May 08, 2008|By CLARENCE PAGE

There is a poignant significance to the passing last week of Mildred Loving at a time when a biracial senator leads the race for the Democratic presidential nomination.

Their stories are connected by time, skin color and a Supreme Court decision.

Mildred and Richard P. Loving had been married only five weeks in 1958 when the sheriff burst into their Central Point, Va., bedroom with two deputies. They shined flashlights in the couple's eyes and a menacing voice demanded, "Who is this woman you're sleeping with?" When Richard pointed to their marriage certificate on a wall, the sheriff responded, "That's no good here."

Their District of Columbia marriage license was "no good" because Richard was white and Mildred was black in a small Virginia town in 1958, when it was one of 16 states that banned interracial marriage.

The raid, sparked by an anonymous tip, resulted in a night in jail for Richard, several more for Mildred, a felony conviction and a ban on returning to Virginia at the same time for 25 years. They returned to their home state sooner than that, thanks to the landmark Supreme Court ruling in their case, Loving v. Virginia, that overturned state anti-miscegenation laws in 1967.

Mildred died Friday at her home in Central Point. She was 68. Richard died in a car accident in 1975.

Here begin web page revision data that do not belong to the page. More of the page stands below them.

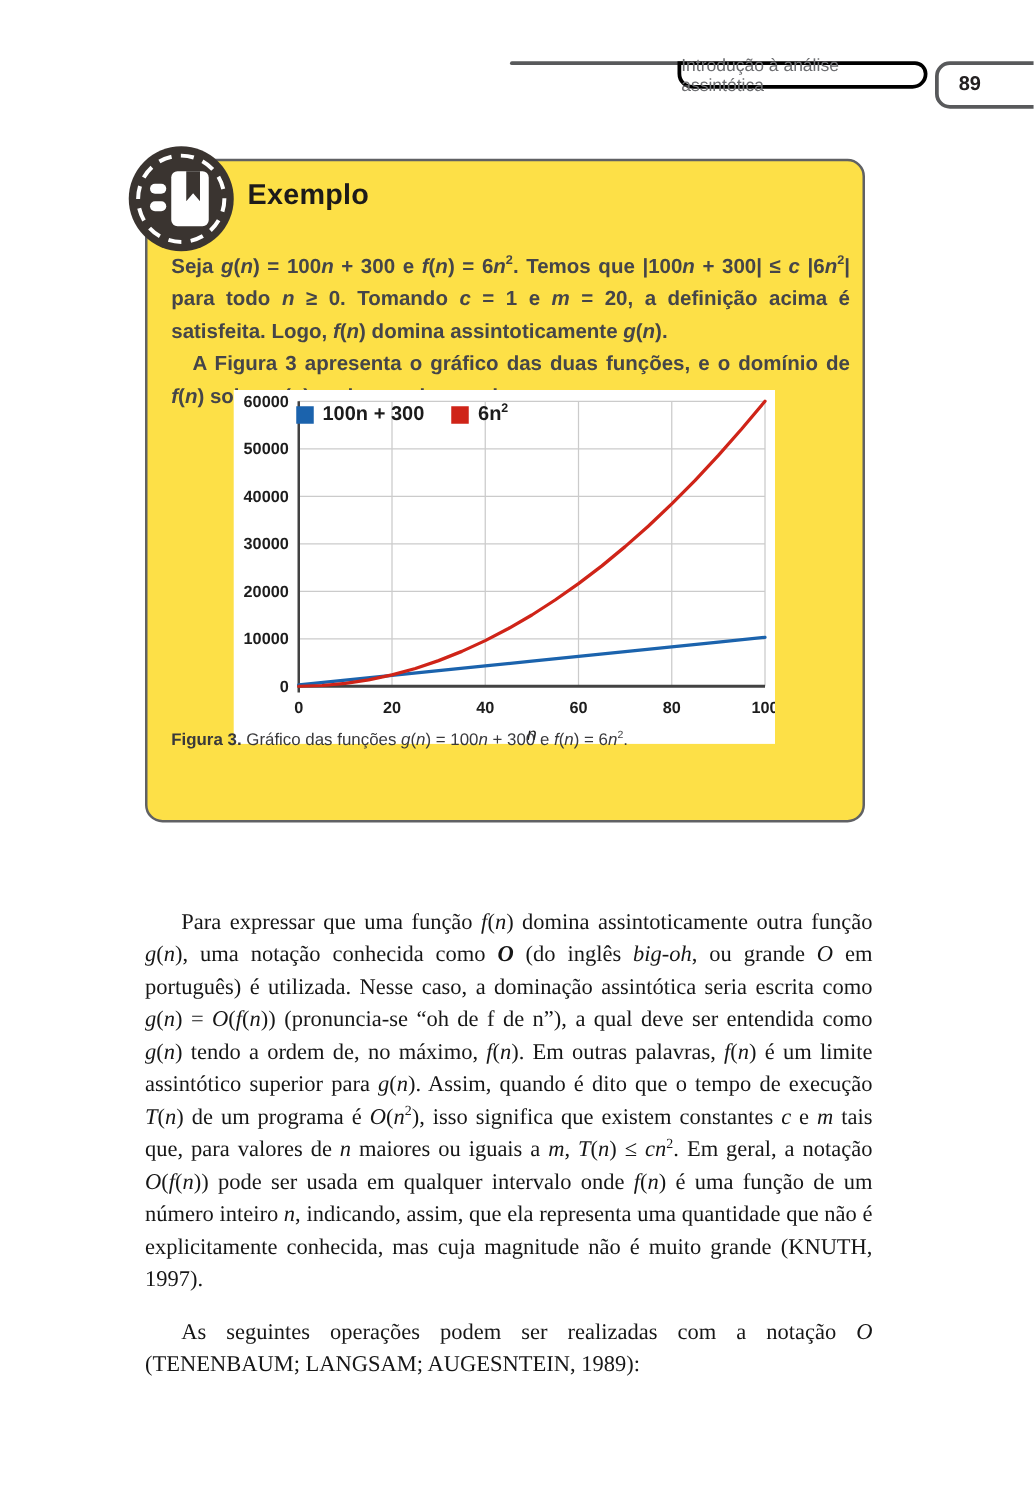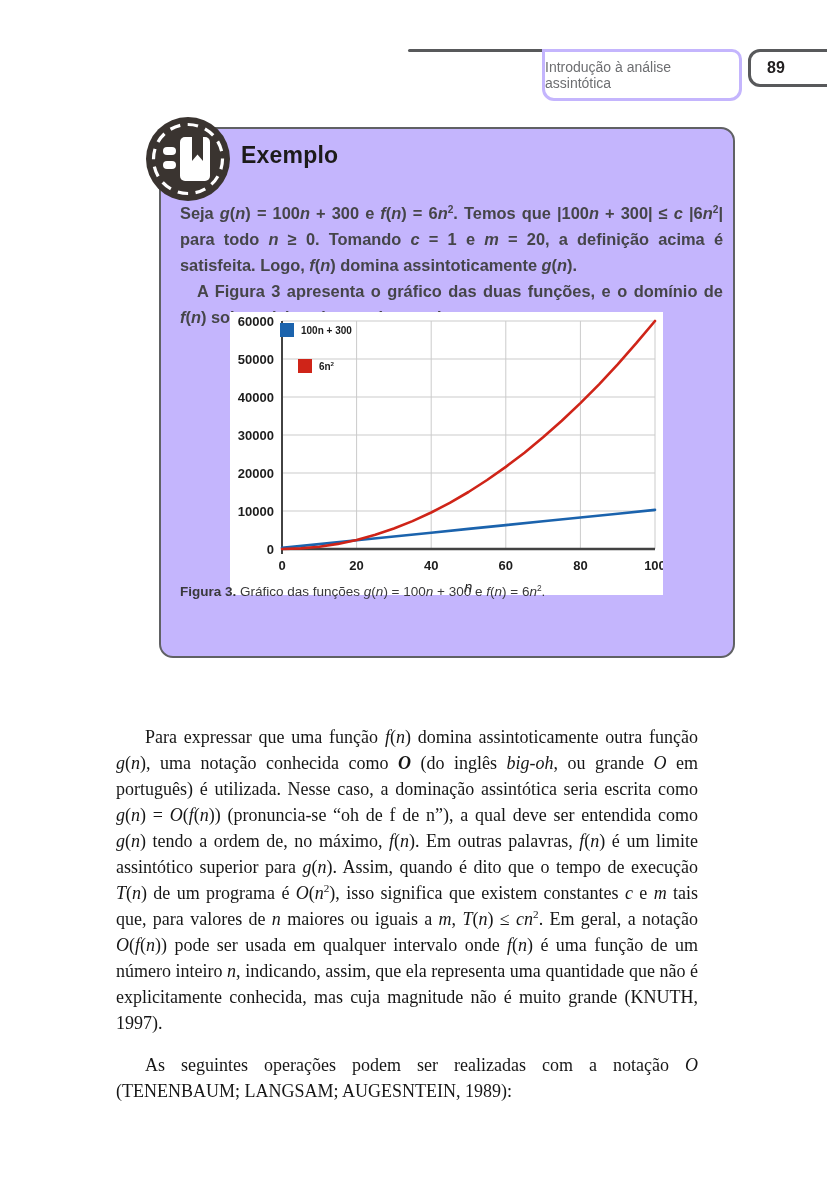"Introdução à análise assintótica" .header-title-pill { border: 3px solid #c4b5fd -> 3px solid #000000; height: 52px -> 22px }
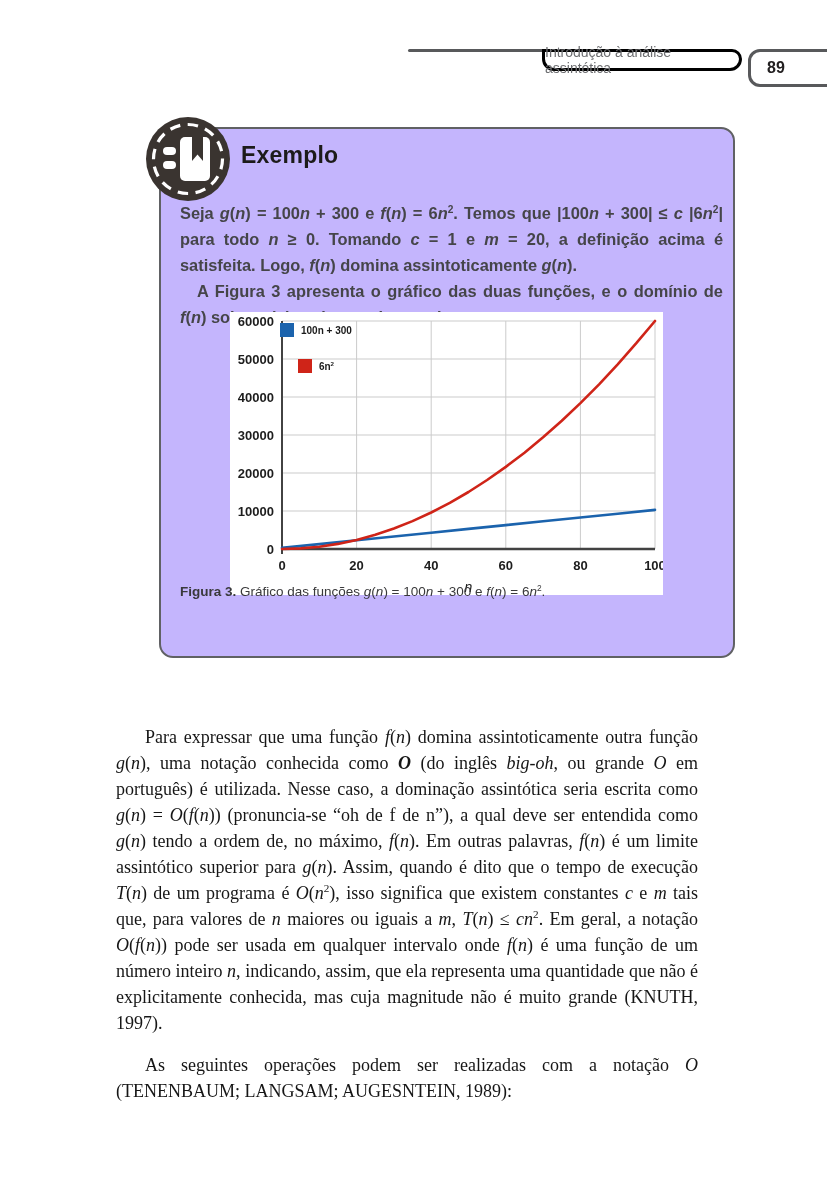"Exemplo" .example-box { background: #c4b5fd -> #fde047; margin-left: 43px -> none }
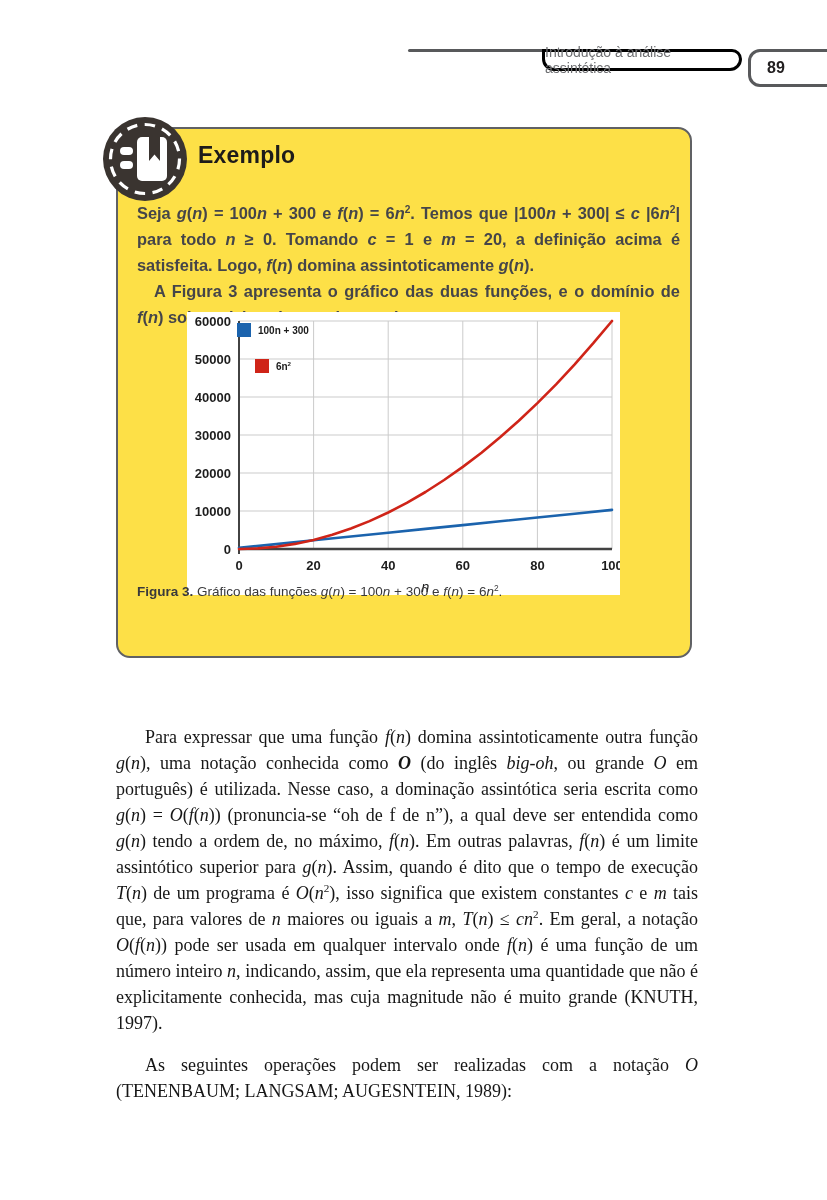"100n + 300" .chart-legend { flex-direction: column -> none; font-size: 10px -> 16px }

Four decades after the court decision that bears their poignantly appropriate name, the world feels like a very different place, thanks in part to that ruling.

Interracial marriages have multiplied as American attitudes toward race have relaxed. Since 1970, the number of married people in the United States who have a spouse of another race has climbed from less than two per 100 to almost eight per 100, according to Stanford University's Michael J. Rosenfeld, an assistant professor of sociology and a leading specialist on interracial marriage trends.

Among Mr. Rosenfeld's other findings: The Lovings did not set a trend, genderwise. White women are still about twice as likely to be married to a black man as white men to a black woman. About three white men per 1,000 and about seven white women per 1,000 were married to a black person in 2005. At the same time, almost 8 percent of black men and about 3.5 percent of black women were married to a white person. A much higher percentage of Asian men (25.8 percent) and women (33.7 percent) were married to whites.

And as times have changed, so have the questions. Hardly a week goes by, for example, without my receiving at least one e-mail that asks, "Why does Barack Obama say he is black?"

Writes Ron of Jacksonville, "There is the media hype that Obama would be the first black president. Not true. He would be the first racially mixed president." Maybe Ron is a young man who hasn't heard about the "one-drop rule," a peculiarly American custom that says one drop of black blood makes you black.

The census now allows Americans to check off as many racial boxes as they think apply. That legacy of Loving may do more than anything else to undo race as we have known it.

But changing the labels or even ignoring them will not eradicate race-related problems of income and equality. The growth of interracial marriages in the military offers an example of what can occur across racial lines in the closest thing we have to a colorblind society. The Army sees only one color, I was told after I was drafted in 1969: Army green. In accord with that dictum, census figures show intermarriage more than twice as likely in the military for all racial groups except Asian men.

That's a reflection of how long the military has been integrated into one unified, egalitarian and meritocratic culture. Significantly, the military has a level playing field that is ordered from the top down and obeyed by a military culture that is by nature intolerant of nonconformity.

But in establishing a right to marry whom you please regardless of race, the Loving decision also has touched off a heated debate over whether the right to marry should be extended to couples of the same sex.

Frankly, I don't see how anyone else's marriage would make my marriage any weaker, as opponents of gay marriage suggest. Nevertheless, I expect that debate to continue for a while. Public resistance to interracial marriage was a lot weaker in the late 1960s than resistance to gay marriages is today.

American attitudes toward race have relaxed considerably. Our attitudes toward sex are still pretty uptight.